- Assignment -
Each line below must be set down exactly; omit any image you find.

- Input material -
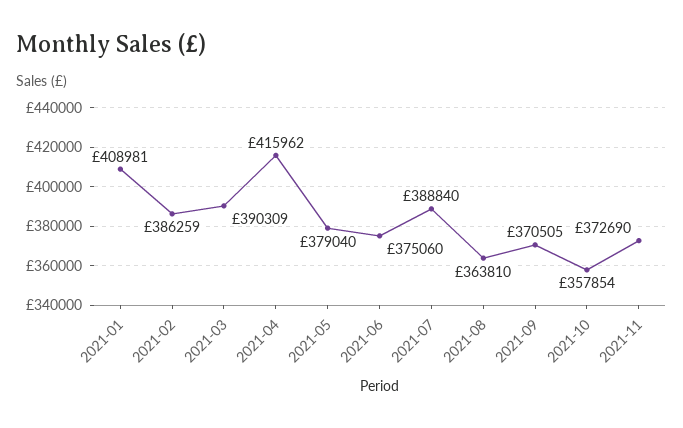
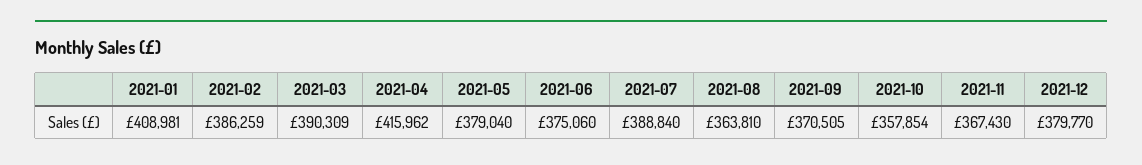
2021-11: 372690 -> 367430
2021-12: none -> 379770

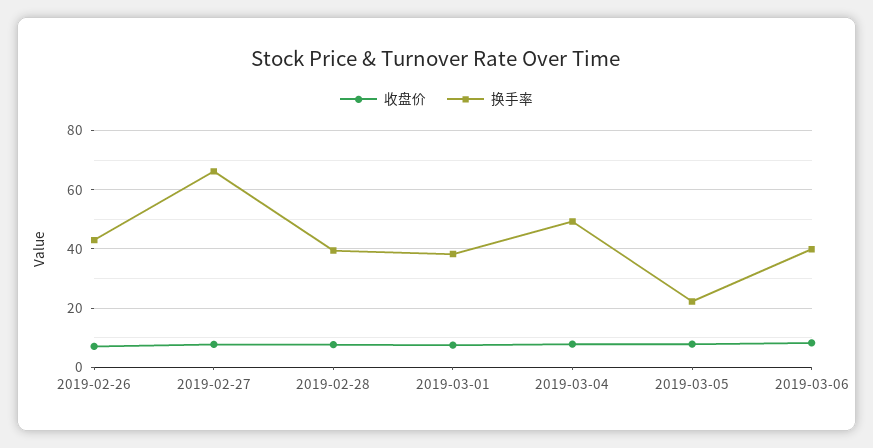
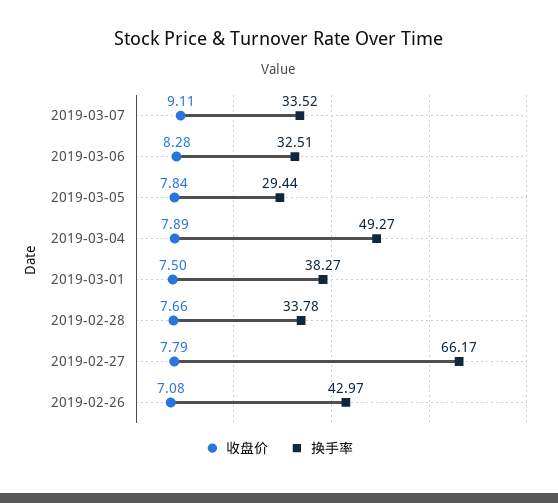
换手率, 2019-02-28: 40 -> 33.78
换手率, 2019-03-05: 22.5 -> 29.44
换手率, 2019-03-06: 40 -> 32.51
收盘价, 2019-03-07: none -> 9.11
换手率, 2019-03-07: none -> 33.52

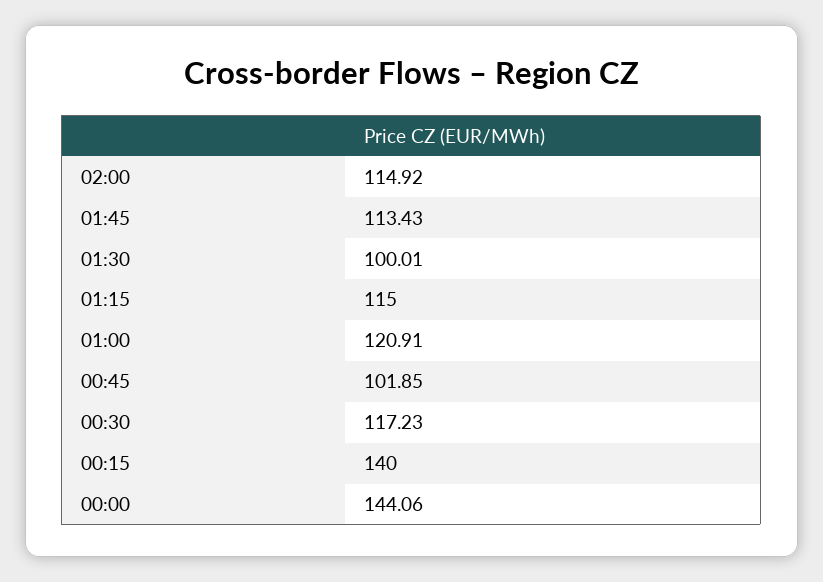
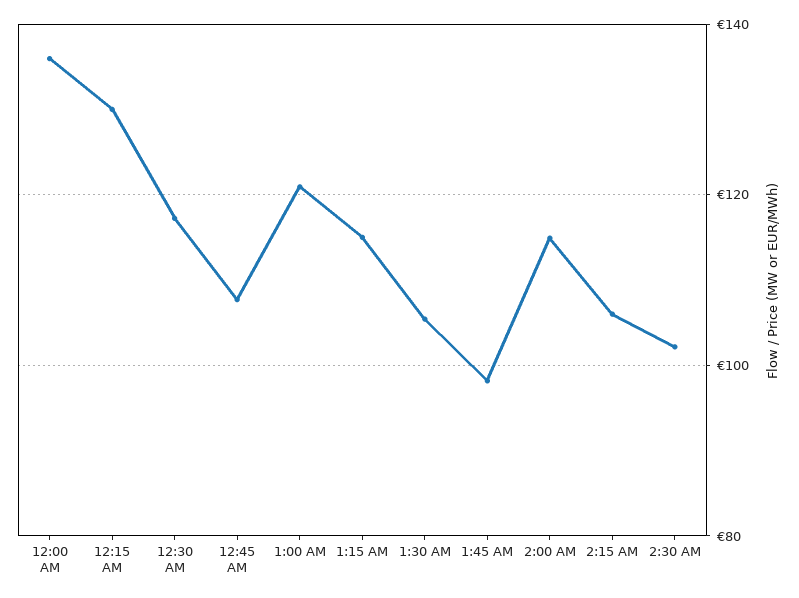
01:45: 113.43 -> 98
01:30: 100.01 -> 106
00:45: 101.85 -> 108
00:15: 140 -> 130
00:00: 144.06 -> 136
2:15 AM: none -> 106
2:30 AM: none -> 102

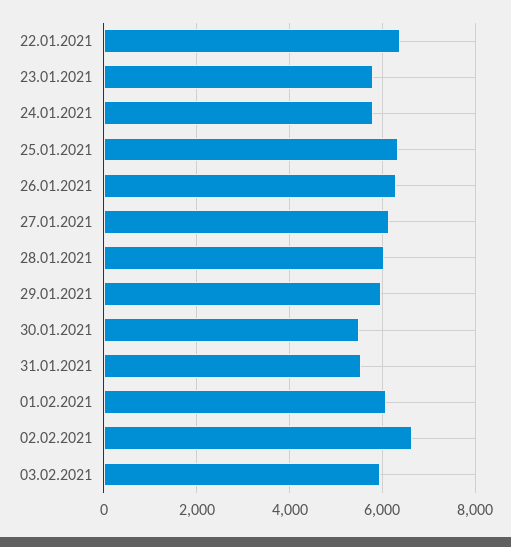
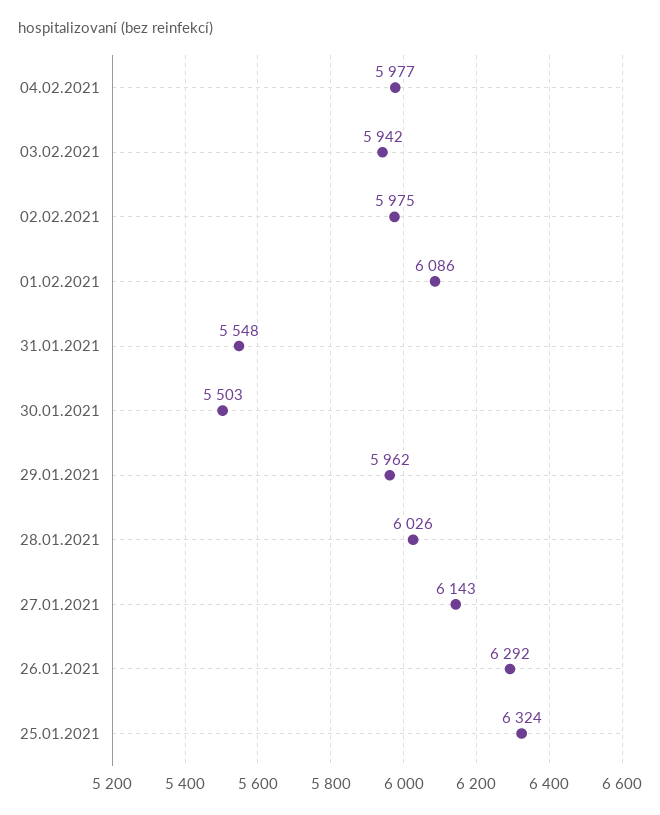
22.01.2021: 6400 -> none
23.01.2021: 5800 -> none
24.01.2021: 5800 -> none
02.02.2021: 6600 -> 5975
04.02.2021: none -> 5977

- Result for this task -
2021-11: 372690 -> 367430
2021-12: none -> 379770

换手率, 2019-02-28: 40 -> 33.78
换手率, 2019-03-05: 22.5 -> 29.44
换手率, 2019-03-06: 40 -> 32.51
收盘价, 2019-03-07: none -> 9.11
换手率, 2019-03-07: none -> 33.52

01:45: 113.43 -> 98
01:30: 100.01 -> 106
00:45: 101.85 -> 108
00:15: 140 -> 130
00:00: 144.06 -> 136
2:15 AM: none -> 106
2:30 AM: none -> 102

22.01.2021: 6400 -> none
23.01.2021: 5800 -> none
24.01.2021: 5800 -> none
02.02.2021: 6600 -> 5975
04.02.2021: none -> 5977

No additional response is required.